━━ Data for processing
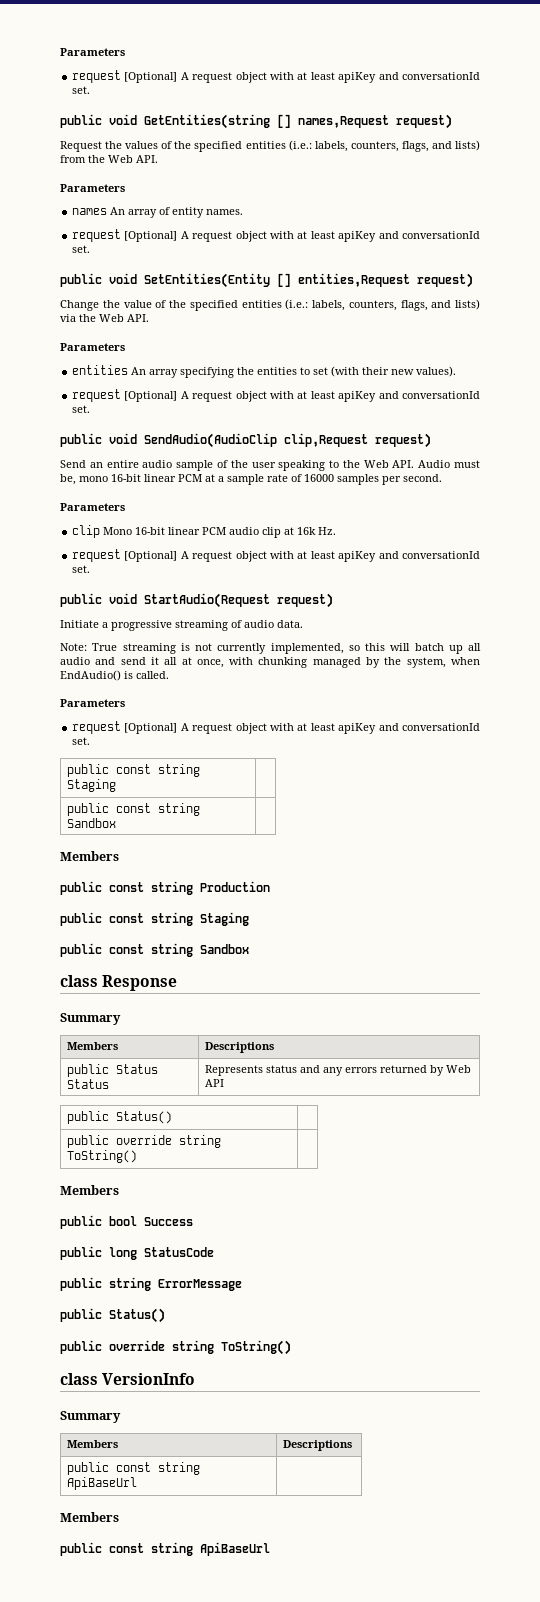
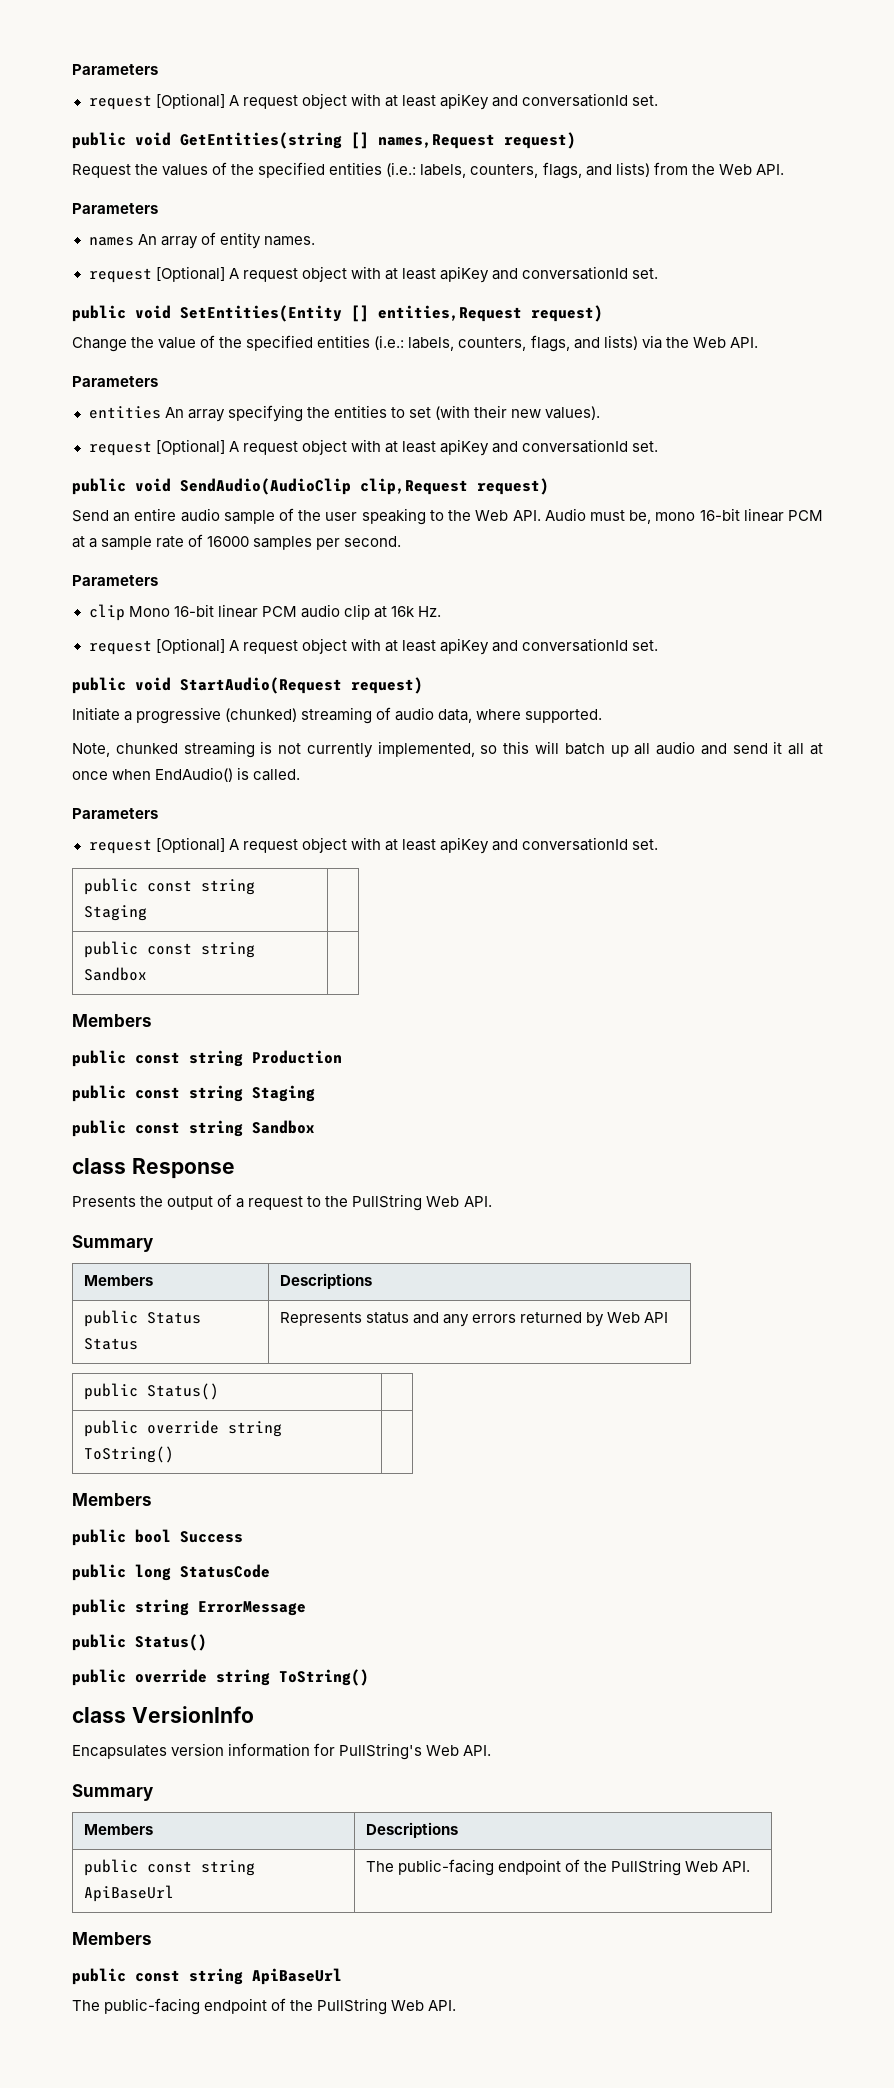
- Initiate a progressive streaming of audio data.
- Note: True streaming is not currently implemented, so this will batch up all audio and send it all at once, with chunking managed by the system, when EndAudio() is called.
+ Initiate a progressive (chunked) streaming of audio data, where supported.
+ Note, chunked streaming is not currently implemented, so this will batch up all audio and send it all at once when EndAudio() is called.
+ Presents the output of a request to the PullString Web API.
+ Encapsulates version information for PullString's Web API.
- public const string ApiBaseUrl |
+ public const string ApiBaseUrl | The public-facing endpoint of the PullString Web API.
  Members
  public const string ApiBaseUrl
+ The public-facing endpoint of the PullString Web API.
━━━━
> _How to complete this task_
Write out each line above with the word "EndAudio".

> _Solution for this exercise_
- Note: True streaming is not currently implemented, so this will batch up all audio and send it all at once, with chunking managed by the system, when EndAudio() is called.
+ Note, chunked streaming is not currently implemented, so this will batch up all audio and send it all at once when EndAudio() is called.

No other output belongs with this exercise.